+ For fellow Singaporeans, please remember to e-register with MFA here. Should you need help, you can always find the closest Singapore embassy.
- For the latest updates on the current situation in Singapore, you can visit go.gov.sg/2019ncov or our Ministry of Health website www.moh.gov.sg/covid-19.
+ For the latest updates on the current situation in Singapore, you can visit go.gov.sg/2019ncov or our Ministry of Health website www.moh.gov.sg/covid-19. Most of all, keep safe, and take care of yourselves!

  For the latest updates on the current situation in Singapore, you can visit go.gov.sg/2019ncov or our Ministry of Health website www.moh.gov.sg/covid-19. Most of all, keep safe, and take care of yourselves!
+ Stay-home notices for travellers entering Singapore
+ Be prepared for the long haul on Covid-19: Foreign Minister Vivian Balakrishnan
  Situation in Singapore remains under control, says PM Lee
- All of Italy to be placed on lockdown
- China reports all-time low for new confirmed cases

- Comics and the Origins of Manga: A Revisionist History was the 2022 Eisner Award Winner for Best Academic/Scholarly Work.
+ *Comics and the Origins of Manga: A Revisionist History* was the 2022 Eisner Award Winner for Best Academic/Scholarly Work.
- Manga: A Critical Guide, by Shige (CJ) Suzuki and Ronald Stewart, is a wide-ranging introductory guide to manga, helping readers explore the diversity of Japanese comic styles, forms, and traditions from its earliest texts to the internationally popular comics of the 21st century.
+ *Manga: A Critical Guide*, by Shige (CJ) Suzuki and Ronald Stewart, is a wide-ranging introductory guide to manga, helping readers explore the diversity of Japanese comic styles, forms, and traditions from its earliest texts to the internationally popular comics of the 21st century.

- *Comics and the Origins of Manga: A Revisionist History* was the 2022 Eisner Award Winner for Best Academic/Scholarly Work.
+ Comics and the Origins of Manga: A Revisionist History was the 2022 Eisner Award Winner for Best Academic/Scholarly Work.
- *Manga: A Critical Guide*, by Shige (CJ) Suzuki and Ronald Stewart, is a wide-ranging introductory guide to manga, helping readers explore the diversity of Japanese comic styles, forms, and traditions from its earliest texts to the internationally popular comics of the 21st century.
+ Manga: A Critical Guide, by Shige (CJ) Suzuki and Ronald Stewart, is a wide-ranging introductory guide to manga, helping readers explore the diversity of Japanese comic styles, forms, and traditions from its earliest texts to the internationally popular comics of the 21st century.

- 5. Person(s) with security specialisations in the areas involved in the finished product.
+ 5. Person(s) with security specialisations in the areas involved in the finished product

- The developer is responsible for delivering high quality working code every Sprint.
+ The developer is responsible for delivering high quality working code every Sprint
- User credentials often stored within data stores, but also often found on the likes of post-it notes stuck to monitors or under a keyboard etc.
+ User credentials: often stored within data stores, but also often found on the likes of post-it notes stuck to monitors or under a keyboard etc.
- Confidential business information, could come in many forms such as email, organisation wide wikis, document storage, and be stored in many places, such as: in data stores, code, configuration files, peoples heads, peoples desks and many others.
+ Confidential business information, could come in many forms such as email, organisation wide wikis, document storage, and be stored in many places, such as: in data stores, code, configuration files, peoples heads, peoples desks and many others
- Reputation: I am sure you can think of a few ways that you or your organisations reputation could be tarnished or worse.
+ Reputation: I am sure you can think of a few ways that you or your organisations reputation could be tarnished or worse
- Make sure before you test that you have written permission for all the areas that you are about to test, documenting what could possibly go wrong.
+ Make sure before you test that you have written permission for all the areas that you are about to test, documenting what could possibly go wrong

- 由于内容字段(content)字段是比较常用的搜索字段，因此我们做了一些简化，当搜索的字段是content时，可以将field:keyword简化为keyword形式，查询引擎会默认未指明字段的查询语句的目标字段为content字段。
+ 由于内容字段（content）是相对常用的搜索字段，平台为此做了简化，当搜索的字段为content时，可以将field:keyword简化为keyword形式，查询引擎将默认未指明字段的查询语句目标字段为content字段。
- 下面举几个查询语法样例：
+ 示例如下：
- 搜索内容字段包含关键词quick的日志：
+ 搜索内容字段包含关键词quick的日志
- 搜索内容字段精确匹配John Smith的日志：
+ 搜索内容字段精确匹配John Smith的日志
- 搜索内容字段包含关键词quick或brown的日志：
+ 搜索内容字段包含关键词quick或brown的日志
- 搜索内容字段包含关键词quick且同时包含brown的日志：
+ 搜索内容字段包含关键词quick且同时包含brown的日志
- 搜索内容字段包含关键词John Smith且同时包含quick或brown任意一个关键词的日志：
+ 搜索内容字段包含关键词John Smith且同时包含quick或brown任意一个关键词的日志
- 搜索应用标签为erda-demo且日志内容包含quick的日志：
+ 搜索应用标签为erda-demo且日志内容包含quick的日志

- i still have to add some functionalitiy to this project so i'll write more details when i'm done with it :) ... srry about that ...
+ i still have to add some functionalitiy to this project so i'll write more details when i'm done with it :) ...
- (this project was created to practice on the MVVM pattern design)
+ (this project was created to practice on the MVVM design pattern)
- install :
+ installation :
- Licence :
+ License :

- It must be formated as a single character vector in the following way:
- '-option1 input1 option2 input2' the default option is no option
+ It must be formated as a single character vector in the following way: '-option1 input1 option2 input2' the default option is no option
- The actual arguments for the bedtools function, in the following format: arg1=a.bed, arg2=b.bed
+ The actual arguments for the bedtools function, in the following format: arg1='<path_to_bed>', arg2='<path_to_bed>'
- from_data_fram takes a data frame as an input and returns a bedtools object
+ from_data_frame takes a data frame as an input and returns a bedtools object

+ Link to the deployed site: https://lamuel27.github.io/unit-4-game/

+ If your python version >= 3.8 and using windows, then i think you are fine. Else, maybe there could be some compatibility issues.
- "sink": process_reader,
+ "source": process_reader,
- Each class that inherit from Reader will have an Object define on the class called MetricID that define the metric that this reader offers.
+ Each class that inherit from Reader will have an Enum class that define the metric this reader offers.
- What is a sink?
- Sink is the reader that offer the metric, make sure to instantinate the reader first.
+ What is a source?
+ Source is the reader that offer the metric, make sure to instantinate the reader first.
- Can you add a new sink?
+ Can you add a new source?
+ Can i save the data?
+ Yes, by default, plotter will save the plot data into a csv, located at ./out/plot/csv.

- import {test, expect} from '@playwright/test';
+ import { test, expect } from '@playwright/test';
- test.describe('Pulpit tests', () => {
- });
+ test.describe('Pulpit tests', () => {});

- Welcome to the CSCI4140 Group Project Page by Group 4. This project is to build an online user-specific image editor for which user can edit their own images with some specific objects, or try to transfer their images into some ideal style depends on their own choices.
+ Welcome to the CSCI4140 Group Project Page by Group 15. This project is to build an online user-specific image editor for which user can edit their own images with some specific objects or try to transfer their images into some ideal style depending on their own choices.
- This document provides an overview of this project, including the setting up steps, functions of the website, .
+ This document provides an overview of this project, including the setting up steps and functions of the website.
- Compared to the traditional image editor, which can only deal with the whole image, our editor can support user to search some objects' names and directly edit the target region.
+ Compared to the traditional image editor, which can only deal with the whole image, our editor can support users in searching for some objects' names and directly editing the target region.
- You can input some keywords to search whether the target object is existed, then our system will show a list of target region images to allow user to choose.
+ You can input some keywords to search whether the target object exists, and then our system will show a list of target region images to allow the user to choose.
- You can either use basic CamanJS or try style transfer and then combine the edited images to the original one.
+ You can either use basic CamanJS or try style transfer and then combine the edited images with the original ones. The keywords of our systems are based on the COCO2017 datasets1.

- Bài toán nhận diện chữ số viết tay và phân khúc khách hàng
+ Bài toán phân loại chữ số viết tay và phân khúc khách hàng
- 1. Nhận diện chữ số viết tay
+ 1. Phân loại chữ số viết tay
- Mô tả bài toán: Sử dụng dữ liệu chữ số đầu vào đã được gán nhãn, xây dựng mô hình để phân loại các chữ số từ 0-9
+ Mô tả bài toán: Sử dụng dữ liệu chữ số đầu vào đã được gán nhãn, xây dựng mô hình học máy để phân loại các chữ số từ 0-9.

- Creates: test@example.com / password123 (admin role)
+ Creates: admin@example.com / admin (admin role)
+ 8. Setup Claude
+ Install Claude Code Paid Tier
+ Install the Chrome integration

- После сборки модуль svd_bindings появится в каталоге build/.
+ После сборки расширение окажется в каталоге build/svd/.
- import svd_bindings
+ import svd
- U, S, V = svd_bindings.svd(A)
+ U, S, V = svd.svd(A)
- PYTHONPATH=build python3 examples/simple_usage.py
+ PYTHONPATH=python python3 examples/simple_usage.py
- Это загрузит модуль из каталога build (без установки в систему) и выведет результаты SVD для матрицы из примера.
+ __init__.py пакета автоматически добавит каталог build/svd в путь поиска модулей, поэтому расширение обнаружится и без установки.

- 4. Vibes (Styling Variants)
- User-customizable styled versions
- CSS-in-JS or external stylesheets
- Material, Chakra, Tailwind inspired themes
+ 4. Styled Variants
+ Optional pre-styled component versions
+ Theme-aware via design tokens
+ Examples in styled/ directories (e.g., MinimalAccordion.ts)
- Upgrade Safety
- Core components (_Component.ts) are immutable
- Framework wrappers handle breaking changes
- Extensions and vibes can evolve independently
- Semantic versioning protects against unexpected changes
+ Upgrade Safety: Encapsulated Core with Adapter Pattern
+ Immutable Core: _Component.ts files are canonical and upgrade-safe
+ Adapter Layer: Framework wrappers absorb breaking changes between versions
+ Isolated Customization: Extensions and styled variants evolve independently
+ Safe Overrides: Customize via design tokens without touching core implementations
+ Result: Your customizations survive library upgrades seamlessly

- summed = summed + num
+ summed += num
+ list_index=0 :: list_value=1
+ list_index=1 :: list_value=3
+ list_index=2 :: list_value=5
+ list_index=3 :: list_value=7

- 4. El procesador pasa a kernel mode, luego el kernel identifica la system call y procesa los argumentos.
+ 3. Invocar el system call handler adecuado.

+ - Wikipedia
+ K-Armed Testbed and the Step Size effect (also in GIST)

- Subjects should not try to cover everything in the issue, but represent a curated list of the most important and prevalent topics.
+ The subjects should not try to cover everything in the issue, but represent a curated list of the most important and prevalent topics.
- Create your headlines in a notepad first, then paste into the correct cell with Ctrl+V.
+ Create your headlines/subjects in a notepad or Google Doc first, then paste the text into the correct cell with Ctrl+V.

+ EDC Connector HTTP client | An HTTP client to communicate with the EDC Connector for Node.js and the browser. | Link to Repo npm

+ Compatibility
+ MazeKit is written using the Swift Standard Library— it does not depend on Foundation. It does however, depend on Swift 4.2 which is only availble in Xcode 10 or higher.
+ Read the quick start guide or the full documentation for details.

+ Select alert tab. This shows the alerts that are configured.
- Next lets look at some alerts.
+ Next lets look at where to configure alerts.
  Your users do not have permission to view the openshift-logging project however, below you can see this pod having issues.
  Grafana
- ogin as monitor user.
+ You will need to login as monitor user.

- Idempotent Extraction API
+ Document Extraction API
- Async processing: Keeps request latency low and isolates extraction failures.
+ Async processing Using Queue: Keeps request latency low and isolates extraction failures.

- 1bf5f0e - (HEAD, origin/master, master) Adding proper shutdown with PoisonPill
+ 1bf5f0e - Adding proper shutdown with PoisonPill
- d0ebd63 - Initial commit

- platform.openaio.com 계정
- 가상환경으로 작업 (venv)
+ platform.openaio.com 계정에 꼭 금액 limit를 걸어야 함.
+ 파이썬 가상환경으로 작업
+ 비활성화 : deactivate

◆ ◆ ◆ ◆ ◆ ◆ ◆

- _Problem requirements_
Reproduce exactly, and only, the part of the listing above that begins at the line with "from_data_frame takes a" and goes on through the line with "- Each class".

- _Result_
+ from_data_frame takes a data frame as an input and returns a bedtools object

+ Link to the deployed site: https://lamuel27.github.io/unit-4-game/

+ If your python version >= 3.8 and using windows, then i think you are fine. Else, maybe there could be some compatibility issues.
- "sink": process_reader,
+ "source": process_reader,
- Each class that inherit from Reader will have an Object define on the class called MetricID that define the metric that this reader offers.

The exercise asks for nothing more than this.